Records for this task
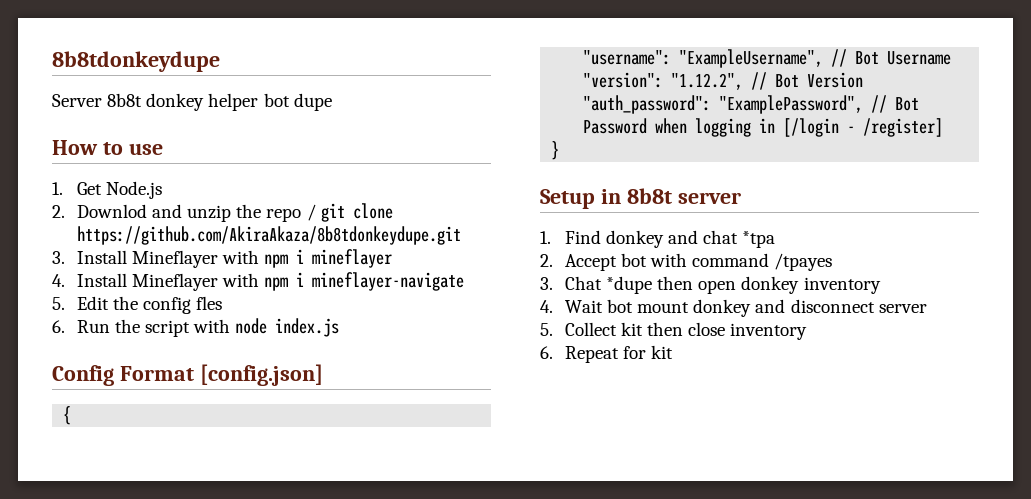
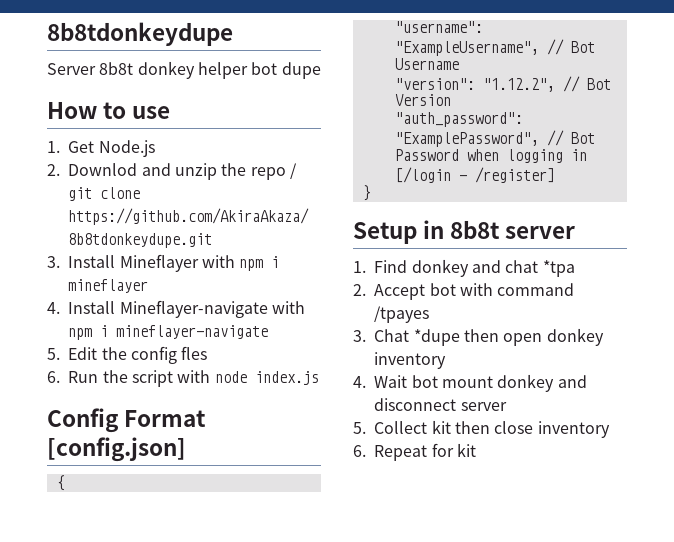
- 4. Install Mineflayer with npm i mineflayer-navigate
+ 4. Install Mineflayer-navigate with npm i mineflayer-navigate

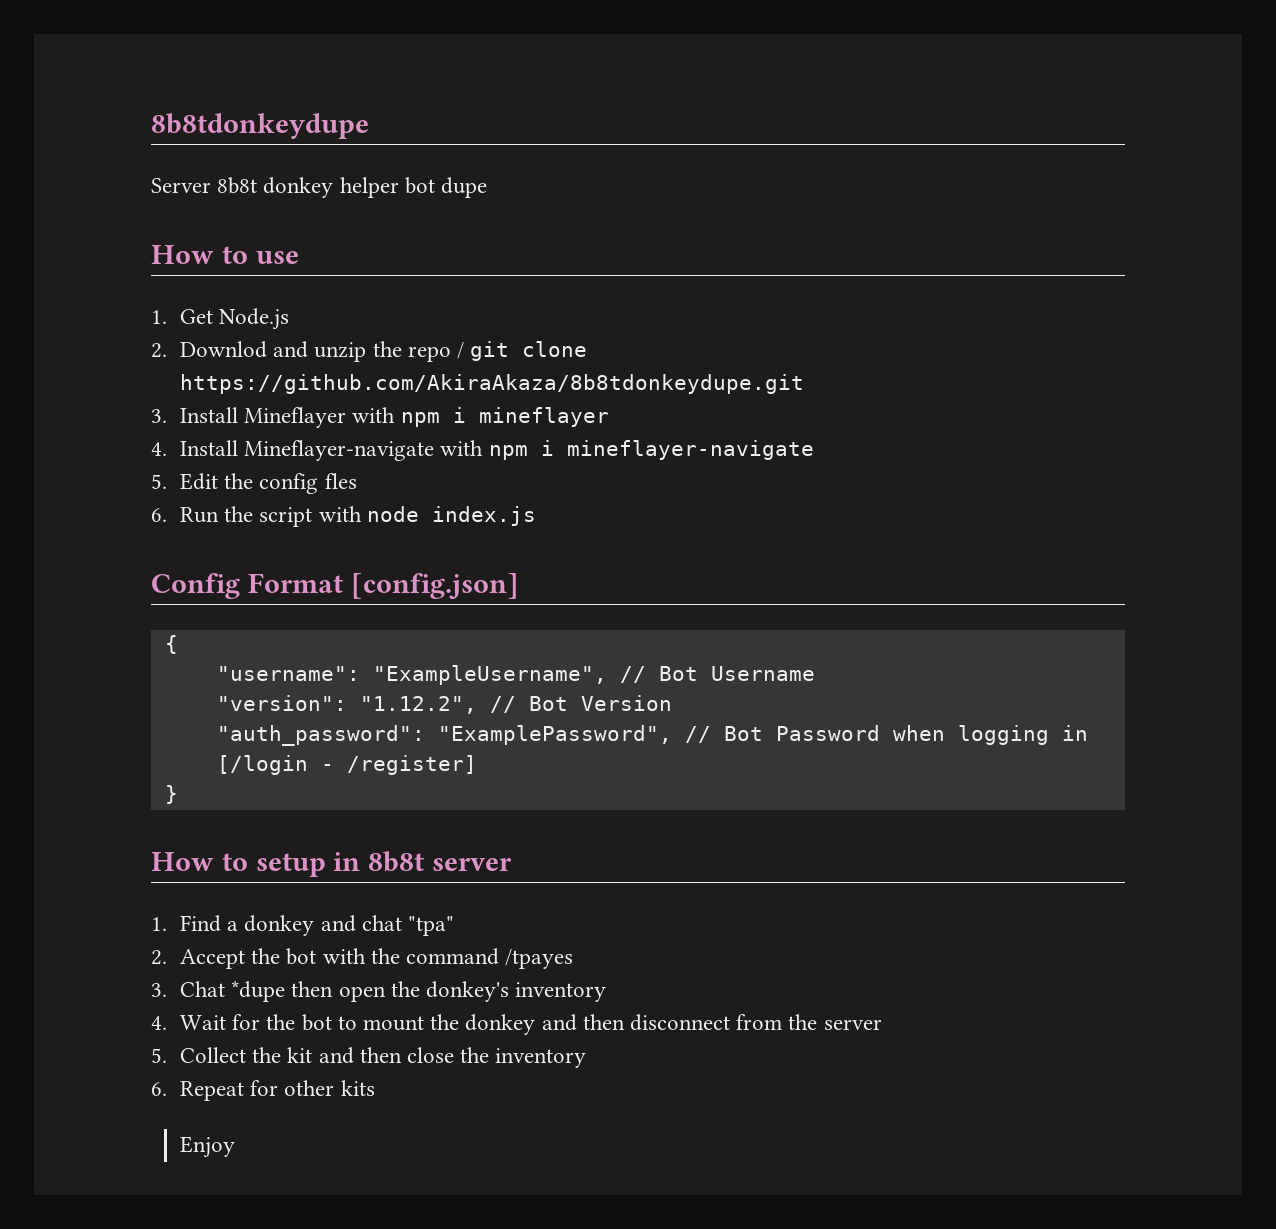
- Setup in 8b8t server
+ How to setup in 8b8t server
- 1. Find donkey and chat *tpa
+ 1. Find a donkey and chat "tpa"
- 2. Accept bot with command /tpayes
+ 2. Accept the bot with the command /tpayes
- 3. Chat *dupe then open donkey inventory
+ 3. Chat *dupe then open the donkey's inventory
- 4. Wait bot mount donkey and disconnect server
+ 4. Wait for the bot to mount the donkey and then disconnect from the server
- 5. Collect kit then close inventory
+ 5. Collect the kit and then close the inventory
- 6. Repeat for kit
+ 6. Repeat for other kits
+ Enjoy

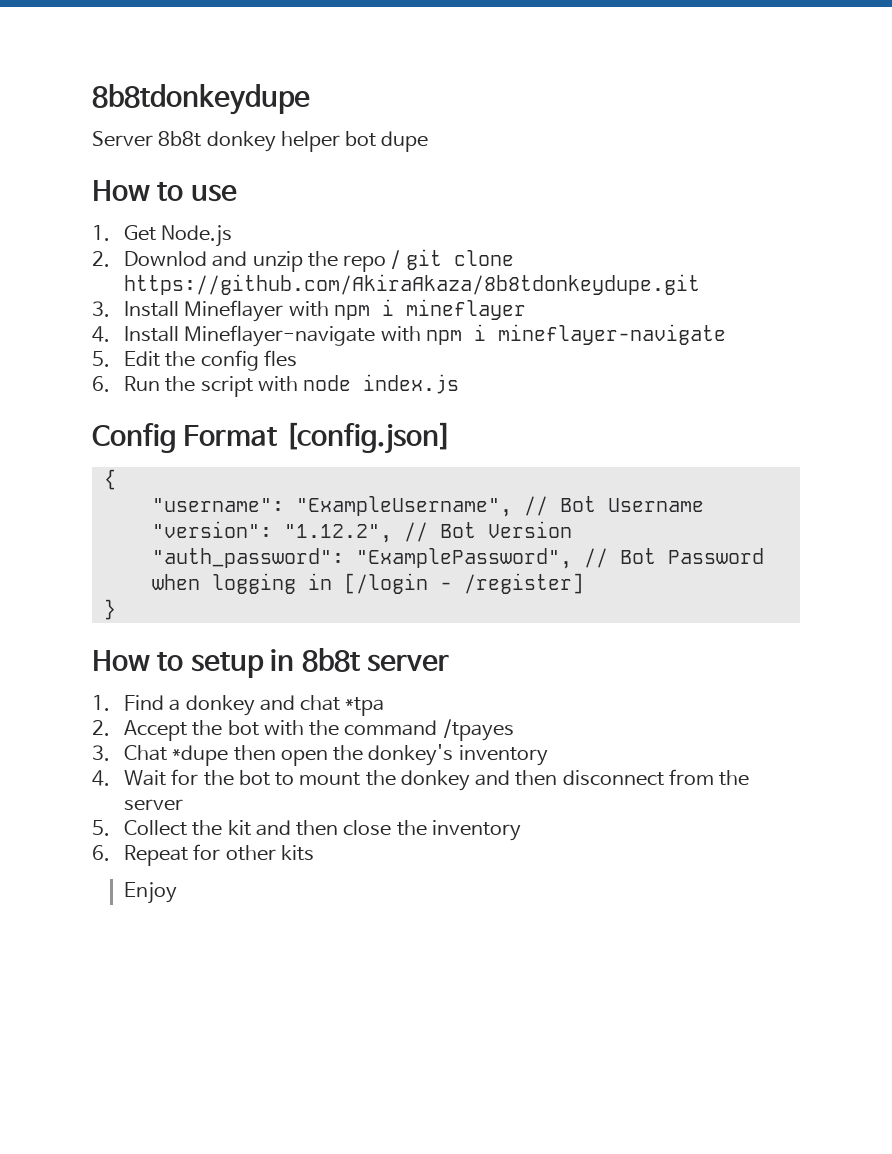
- 1. Find a donkey and chat "tpa"
+ 1. Find a donkey and chat *tpa

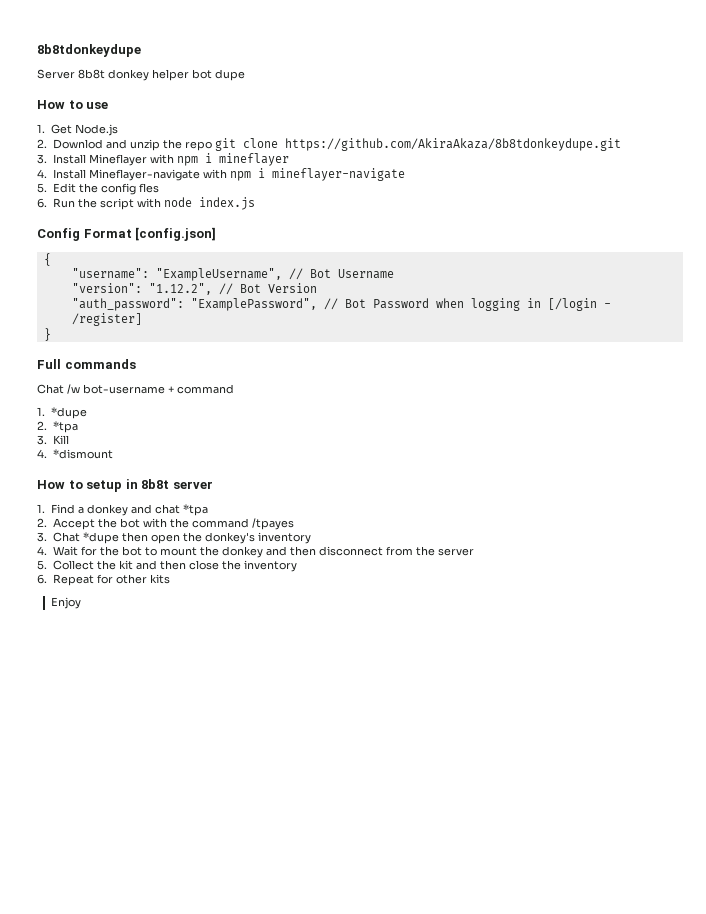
- 2. Downlod and unzip the repo / git clone https://github.com/AkiraAkaza/8b8tdonkeydupe.git
+ 2. Downlod and unzip the repo git clone https://github.com/AkiraAkaza/8b8tdonkeydupe.git
+ Full commands
+ Chat /w bot-username + command
+ 1. *dupe
+ 2. *tpa
+ 3. Kill
+ 4. *dismount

Exercise description
Tally the lines of the data that contain the word "Find", and give only that tally.

Exercise response
4